Quick Assessment (30 seconds)

# Run this first — it tells you the scope of the problem
aws cloudtrail lookup-events \
  --start-time $(date -d '1 hour ago' --iso-8601=seconds) \
  --output json 2>/dev/null | jq '.Events | length'
If output shows: a large number of events (>100) from a single unusual IP or username → High likelihood of active attack; jump to Step 5 (Contain) immediately after Step 1, then come back to scope If output shows: 0 or normal volume → The alert may be a false positive or the activity is older; proceed through steps in order

Step 1: Scope the Incident — What, Where, When, Who

Why: You cannot contain what you haven't scoped. Understanding the attack surface before acting prevents you from missing affected systems and prevents you from over-containing (taking down unaffected services).

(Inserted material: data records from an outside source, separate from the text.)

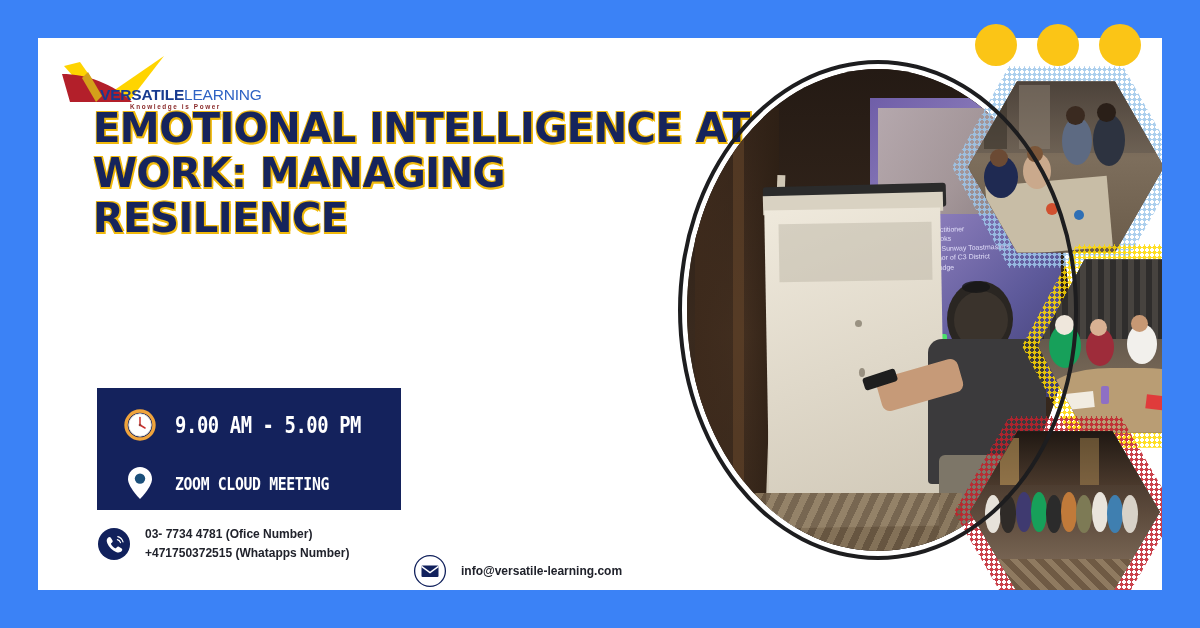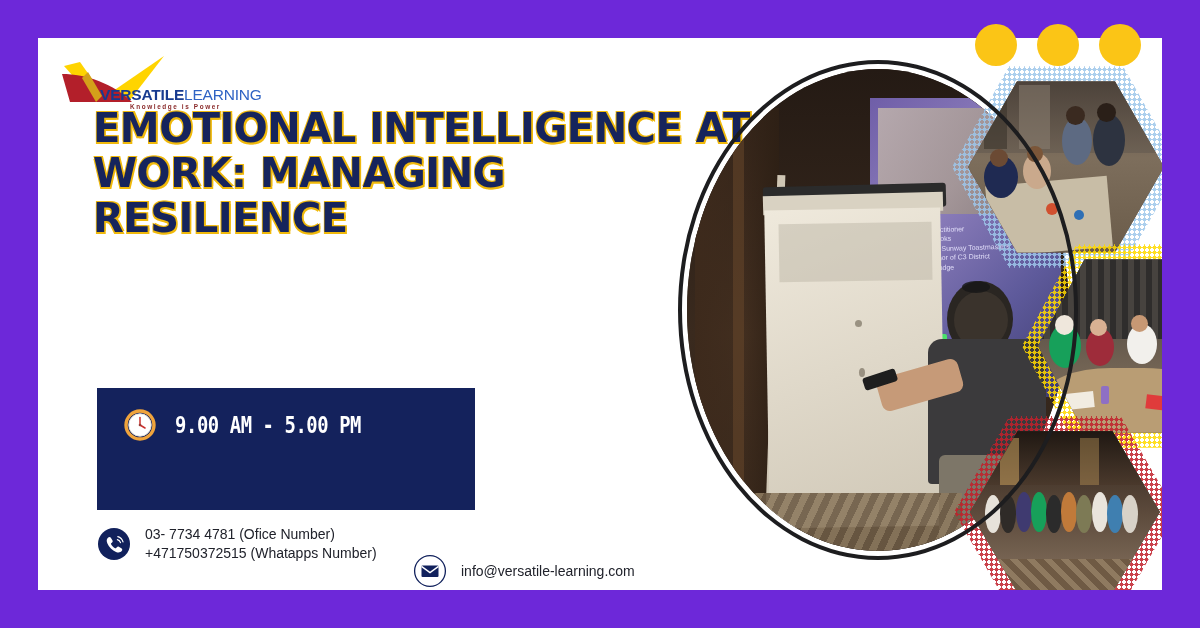"VERSATILELEARNING" #banner { background: #6d28d9 -> #3b82f6 }
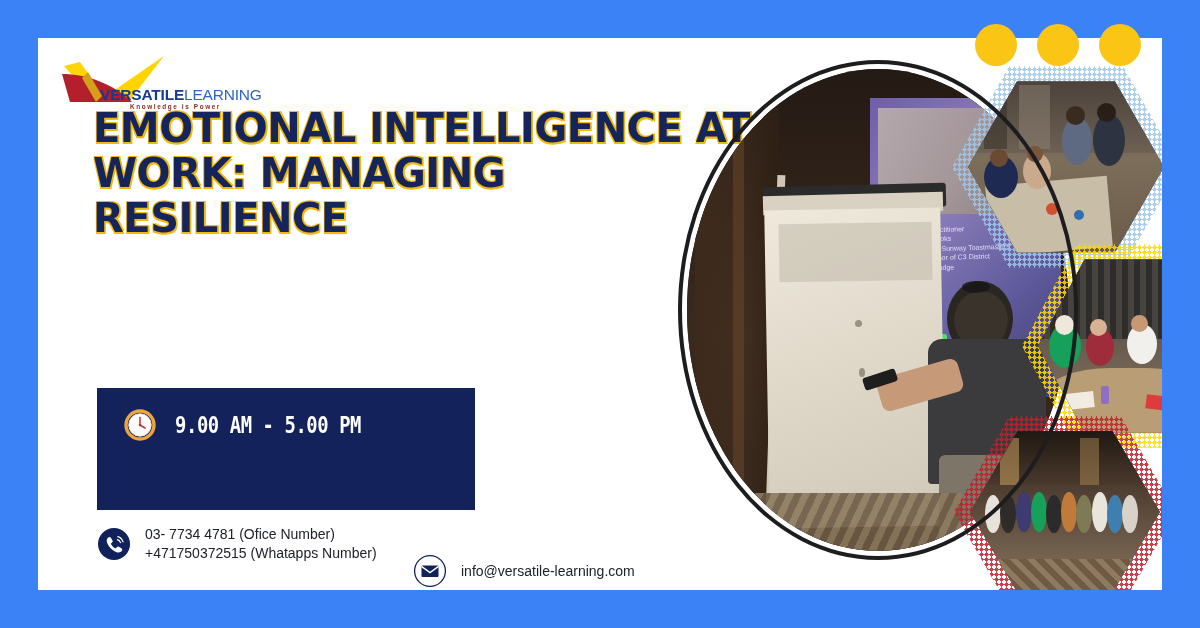"9.00 AM - 5.00 PM" #details-box { width: 378px -> 304px }
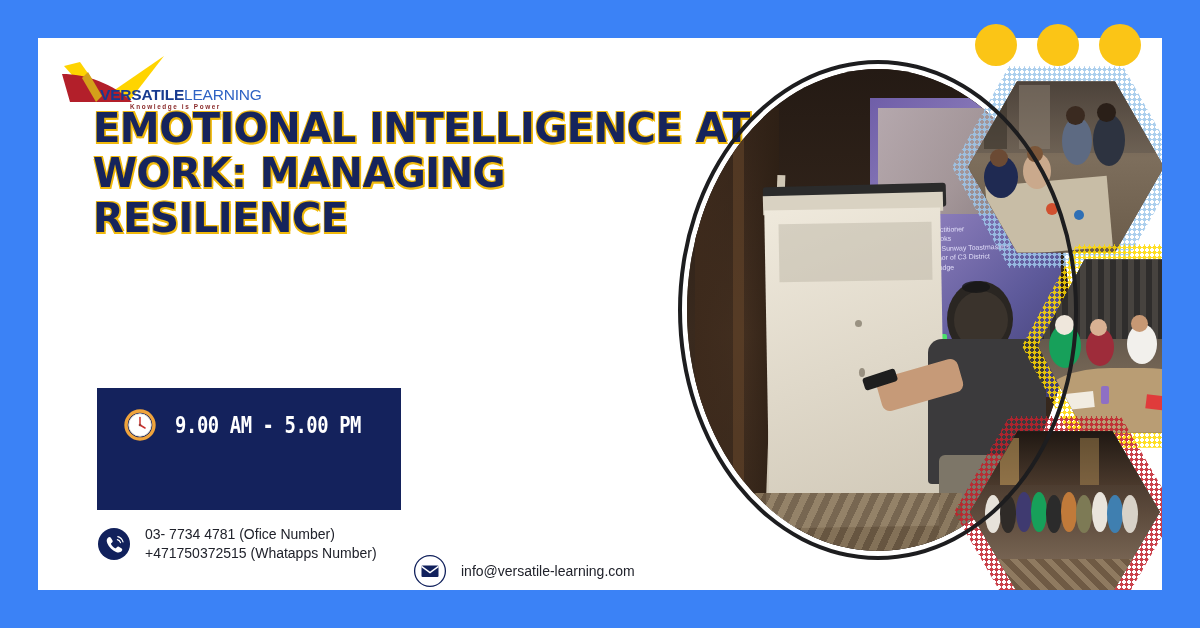"ZOOM CLOUD MEETING" div.detail-row { html: none -> <div> <div> <svg> <path></path> <circle></circle> </svg> </div> <div>ZOOM CLOUD MEETING</div> </div> }
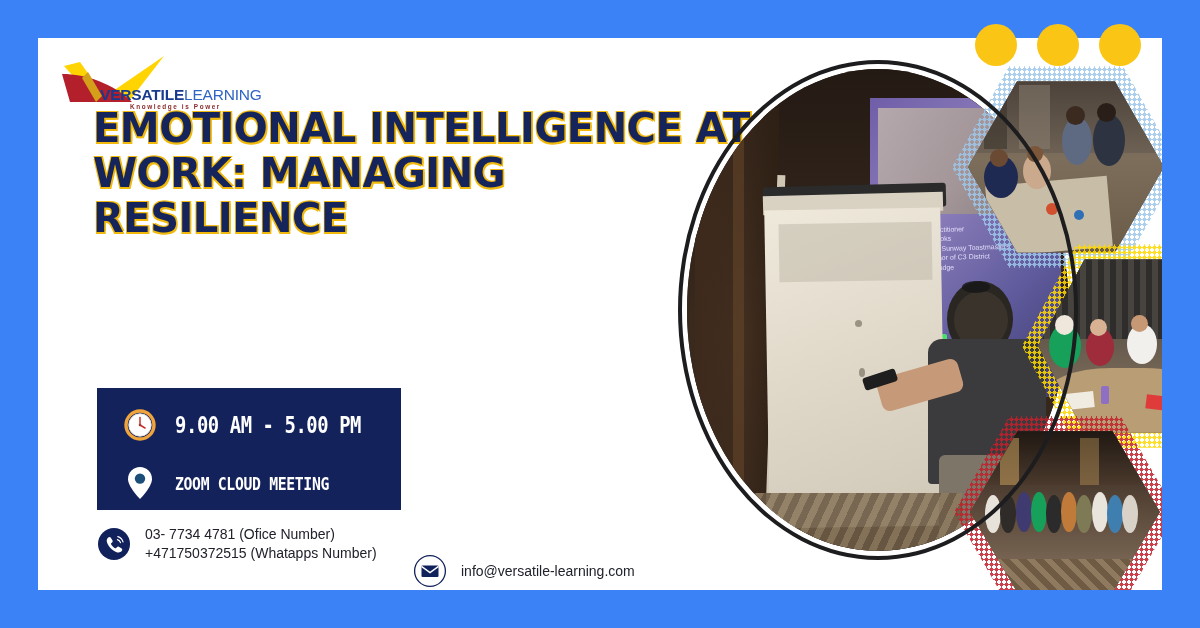"03- 7734 4781 (Ofice Number)" .contact-text { font-size: 14px -> 12px; font-weight: none -> bold }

# Identify the trigger: what alert fired, what was the suspected actor?
# Common triggers:
# - GuardDuty alert: check the finding details in AWS console → GuardDuty → Findings
# - User report: get specifics — which system, what did they see, when?
# - Kubernetes audit: which user/serviceaccount made the unusual call?

# Get a summary of recent CloudTrail events:
aws cloudtrail lookup-events \
  --start-time $(date -d '4 hours ago' --iso-8601=seconds) \
  --output json | \
  jq '.Events[] | {Username: .Username, EventName: .EventName, EventTime: .EventTime, SourceIPAddress: (.CloudTrailEvent | fromjson | .sourceIPAddress)}' \
  | head -100

# Look for unusual patterns:
# - Activity from unexpected geographies (check SourceIPAddress)
# - API calls at unusual hours (e.g., 3 AM in the company's timezone)
# - Enumeration calls: ListBuckets, DescribeInstances, ListUsers, GetSecretValue
# - Privilege escalation: AttachUserPolicy, CreateAccessKey, AssumeRole
echo "Identify: which actor (user/role/IP), which systems, what time window"
Expected output:
A timeline showing:
  - When the first suspicious event occurred
  - Which IAM entity (username, role ARN, or access key) was used
  - Source IP address(es) — run these through a geo/reputation lookup
  - Which API calls were made (enumeration, data access, privilege escalation?)
If this fails: If CloudTrail is not available (not enabled or log access denied), escalate immediately — an environment without audit logging cannot be investigated and the attacker cannot be tracked.

Step 2: Check Kubernetes Audit Logs

Why: Cloud-level access (IAM) and cluster-level access (Kubernetes RBAC) are separate attack surfaces. Attackers who compromise a cloud credential often pivot into the Kubernetes cluster.

# Check recent Kubernetes events for unusual activity:
kubectl get events --sort-by='.metadata.creationTimestamp' -A | tail -50

# Check what permissions a suspected user or service account has:
kubectl auth can-i --list --as=<SUSPECT_USER_OR_SERVICEACCOUNT> -n <NAMESPACE>

# Check cluster role bindings for the suspected identity:
kubectl get clusterrolebinding -o yaml | grep -B5 -A10 "<SUSPECT_USER_OR_SA>"

# Check for unexpected service accounts or RBAC changes:
kubectl get serviceaccounts -A | grep -v default
kubectl get clusterrolebinding | grep -v "system:\|kubeadm\|cluster-admin-binding"

# If you have access to the Kubernetes API server audit log (self-managed clusters):
grep -i "<SUSPECT_USER_OR_SA>" /var/log/kubernetes/audit.log | tail -50
# EKS: CloudTrail captures Kubernetes API calls — filter on "EKS" service
# GKE: Cloud Audit Logs → Data Access → Kubernetes Engine API
Expected output:
kubectl get events: look for Forbidden events, unusual creates/deletes, or pod exec events.
kubectl auth can-i: if the suspect has broader permissions than expected, that is a finding.
Audit log: look for verbs like "create", "delete", "exec", "get" on sensitive resources (secrets, pods, nodes).
If this fails: If you cannot access cluster audit logs, note this gap in your incident report — it means you cannot rule out cluster compromise.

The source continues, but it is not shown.